A Brief History Of The Ancient Celts And Their Geographic Expansion

The Celts were an important Indo-European population who inhabited large parts of both continental and insular Europe throughout much of the Ancient Age. Their geographic distribution spanned as such from the British archipelago to Galicia (in northern Iberia) and even Transylvania (situated in present-day Romania), at the crossroads of Central and Eastern Europe.

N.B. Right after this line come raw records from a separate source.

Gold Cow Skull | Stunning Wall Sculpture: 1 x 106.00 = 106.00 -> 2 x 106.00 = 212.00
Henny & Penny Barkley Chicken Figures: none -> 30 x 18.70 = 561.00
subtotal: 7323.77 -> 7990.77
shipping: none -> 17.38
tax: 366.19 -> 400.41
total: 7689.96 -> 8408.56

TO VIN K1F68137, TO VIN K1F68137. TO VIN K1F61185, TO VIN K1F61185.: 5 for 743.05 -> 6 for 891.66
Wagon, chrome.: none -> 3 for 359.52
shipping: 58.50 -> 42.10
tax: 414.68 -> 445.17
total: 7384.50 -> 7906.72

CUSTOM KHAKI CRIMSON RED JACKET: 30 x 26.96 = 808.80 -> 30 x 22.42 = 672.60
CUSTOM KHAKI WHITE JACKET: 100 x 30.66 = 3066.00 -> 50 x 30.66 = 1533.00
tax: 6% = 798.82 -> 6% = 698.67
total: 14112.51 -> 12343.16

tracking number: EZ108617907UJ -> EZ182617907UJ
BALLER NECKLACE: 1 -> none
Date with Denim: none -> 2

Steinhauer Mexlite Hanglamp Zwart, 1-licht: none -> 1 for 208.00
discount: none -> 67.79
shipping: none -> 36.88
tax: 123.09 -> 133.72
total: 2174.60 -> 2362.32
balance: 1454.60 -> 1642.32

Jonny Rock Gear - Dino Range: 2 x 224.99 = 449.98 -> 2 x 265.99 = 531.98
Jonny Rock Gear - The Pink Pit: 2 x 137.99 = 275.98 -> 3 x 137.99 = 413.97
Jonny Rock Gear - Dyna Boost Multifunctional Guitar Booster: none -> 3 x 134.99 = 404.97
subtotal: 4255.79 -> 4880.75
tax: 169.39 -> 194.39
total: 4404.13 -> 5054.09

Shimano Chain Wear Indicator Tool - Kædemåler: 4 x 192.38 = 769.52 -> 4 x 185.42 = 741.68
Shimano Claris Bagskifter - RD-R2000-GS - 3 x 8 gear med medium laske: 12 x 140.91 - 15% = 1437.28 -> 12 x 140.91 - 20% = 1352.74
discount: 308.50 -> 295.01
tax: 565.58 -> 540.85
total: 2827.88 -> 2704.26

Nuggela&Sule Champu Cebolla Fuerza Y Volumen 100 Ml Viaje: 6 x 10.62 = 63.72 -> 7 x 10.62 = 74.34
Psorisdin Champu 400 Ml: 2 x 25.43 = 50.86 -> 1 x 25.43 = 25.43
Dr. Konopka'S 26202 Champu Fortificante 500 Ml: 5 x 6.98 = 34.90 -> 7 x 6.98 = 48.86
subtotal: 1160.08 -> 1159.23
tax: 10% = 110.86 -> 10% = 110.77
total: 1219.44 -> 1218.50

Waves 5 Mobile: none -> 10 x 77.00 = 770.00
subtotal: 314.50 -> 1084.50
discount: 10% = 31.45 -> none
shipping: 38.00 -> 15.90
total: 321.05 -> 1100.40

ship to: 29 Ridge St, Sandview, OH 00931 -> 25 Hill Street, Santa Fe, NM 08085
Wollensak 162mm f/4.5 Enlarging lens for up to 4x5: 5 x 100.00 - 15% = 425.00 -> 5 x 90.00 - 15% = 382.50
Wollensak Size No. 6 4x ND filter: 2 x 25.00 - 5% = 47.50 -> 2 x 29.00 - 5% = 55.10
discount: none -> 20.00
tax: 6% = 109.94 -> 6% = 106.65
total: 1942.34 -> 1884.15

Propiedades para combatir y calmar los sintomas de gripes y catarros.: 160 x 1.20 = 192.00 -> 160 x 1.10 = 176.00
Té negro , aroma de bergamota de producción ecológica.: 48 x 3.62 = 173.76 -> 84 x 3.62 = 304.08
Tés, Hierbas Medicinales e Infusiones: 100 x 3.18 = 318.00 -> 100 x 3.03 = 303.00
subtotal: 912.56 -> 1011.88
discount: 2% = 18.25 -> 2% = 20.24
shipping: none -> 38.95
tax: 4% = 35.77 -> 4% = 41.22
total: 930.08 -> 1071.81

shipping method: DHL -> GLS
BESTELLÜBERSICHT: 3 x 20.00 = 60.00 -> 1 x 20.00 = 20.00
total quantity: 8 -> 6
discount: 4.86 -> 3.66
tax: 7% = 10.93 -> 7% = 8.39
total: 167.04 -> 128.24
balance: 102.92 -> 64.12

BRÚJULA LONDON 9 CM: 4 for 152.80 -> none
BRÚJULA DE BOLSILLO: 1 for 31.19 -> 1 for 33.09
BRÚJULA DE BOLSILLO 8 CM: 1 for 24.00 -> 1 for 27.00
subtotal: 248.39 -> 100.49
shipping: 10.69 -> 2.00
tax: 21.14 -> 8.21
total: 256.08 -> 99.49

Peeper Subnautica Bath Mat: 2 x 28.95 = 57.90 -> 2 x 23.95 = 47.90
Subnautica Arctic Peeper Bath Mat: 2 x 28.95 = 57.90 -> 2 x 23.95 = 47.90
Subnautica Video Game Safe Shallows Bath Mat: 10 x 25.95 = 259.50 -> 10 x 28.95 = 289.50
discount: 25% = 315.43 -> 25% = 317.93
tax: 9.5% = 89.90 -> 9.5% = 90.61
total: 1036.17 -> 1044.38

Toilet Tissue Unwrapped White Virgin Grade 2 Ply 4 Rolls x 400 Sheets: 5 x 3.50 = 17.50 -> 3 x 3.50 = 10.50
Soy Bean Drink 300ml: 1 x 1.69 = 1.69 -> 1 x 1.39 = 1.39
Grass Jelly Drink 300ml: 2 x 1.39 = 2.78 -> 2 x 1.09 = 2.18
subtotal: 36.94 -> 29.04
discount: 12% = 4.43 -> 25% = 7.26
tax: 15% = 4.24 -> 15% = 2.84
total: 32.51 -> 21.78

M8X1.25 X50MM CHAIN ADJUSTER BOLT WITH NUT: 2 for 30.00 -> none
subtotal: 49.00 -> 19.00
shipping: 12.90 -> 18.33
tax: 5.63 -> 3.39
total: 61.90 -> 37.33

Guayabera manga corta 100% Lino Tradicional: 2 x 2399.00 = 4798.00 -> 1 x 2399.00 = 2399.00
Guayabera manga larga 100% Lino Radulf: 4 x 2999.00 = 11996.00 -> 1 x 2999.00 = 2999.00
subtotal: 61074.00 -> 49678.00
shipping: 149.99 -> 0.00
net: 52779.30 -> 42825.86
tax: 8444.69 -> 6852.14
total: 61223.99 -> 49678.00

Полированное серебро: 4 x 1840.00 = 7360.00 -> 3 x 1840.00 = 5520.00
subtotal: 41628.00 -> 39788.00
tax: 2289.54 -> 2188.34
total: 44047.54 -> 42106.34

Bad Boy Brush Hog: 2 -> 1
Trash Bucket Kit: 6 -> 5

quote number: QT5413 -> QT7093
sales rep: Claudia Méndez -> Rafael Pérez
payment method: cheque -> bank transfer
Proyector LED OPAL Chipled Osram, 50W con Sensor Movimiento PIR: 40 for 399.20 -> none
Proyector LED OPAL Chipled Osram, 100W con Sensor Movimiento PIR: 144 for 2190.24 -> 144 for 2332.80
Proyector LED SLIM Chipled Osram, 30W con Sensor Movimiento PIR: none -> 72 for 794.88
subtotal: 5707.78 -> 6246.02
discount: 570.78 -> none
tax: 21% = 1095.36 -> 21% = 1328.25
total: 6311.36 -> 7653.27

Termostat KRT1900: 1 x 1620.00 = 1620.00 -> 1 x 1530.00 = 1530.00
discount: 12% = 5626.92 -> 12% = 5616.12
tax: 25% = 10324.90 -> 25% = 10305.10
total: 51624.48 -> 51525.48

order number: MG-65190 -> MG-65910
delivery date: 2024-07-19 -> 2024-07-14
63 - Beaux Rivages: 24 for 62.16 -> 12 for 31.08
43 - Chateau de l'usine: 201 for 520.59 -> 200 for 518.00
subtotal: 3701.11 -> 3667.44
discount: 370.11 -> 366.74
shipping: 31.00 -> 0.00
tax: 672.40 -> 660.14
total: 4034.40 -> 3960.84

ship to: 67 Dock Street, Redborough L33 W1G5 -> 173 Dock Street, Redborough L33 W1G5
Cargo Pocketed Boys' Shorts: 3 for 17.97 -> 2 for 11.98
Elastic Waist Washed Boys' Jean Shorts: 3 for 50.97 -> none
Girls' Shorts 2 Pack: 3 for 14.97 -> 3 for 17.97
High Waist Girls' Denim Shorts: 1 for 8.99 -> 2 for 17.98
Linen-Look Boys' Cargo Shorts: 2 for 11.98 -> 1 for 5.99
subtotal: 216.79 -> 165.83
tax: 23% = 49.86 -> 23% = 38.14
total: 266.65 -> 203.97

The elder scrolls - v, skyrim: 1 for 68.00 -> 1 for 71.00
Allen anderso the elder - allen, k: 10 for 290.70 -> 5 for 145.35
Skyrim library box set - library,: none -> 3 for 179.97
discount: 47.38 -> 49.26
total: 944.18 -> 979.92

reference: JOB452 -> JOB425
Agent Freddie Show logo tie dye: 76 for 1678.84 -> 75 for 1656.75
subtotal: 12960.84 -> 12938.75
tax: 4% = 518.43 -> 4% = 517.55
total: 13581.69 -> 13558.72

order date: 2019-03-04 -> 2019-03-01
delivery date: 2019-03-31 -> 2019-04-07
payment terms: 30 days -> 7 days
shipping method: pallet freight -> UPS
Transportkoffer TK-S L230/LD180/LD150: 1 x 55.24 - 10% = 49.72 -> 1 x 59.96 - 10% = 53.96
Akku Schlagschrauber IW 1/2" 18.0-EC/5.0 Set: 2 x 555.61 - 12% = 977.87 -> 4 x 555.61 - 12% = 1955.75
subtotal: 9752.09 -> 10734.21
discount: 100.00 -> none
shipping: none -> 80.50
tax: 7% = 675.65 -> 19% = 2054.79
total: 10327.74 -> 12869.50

A Celtic knot, symbol of ancient Celtic art. Image source: Commons Wikimedia

The Celts spoke a variety of languages which linguists label as ‘Celtic’, some of which survived to these days (most notably the ones still in use in parts of the United Kingdom and Ireland). All these languages can trace their ancestral root in Proto-Celtic, an old language spoken by the Celtic tribes within the geographic areal of the Urnfield culture (dating to 1,200 BCE) which covered the vast majority of Central Europe. Several hundred years later, the Hallstatt culture saw the continental expansion of many Celtic tribes from what is now Austria to other larger areas of Central, Eastern, and Western Europe.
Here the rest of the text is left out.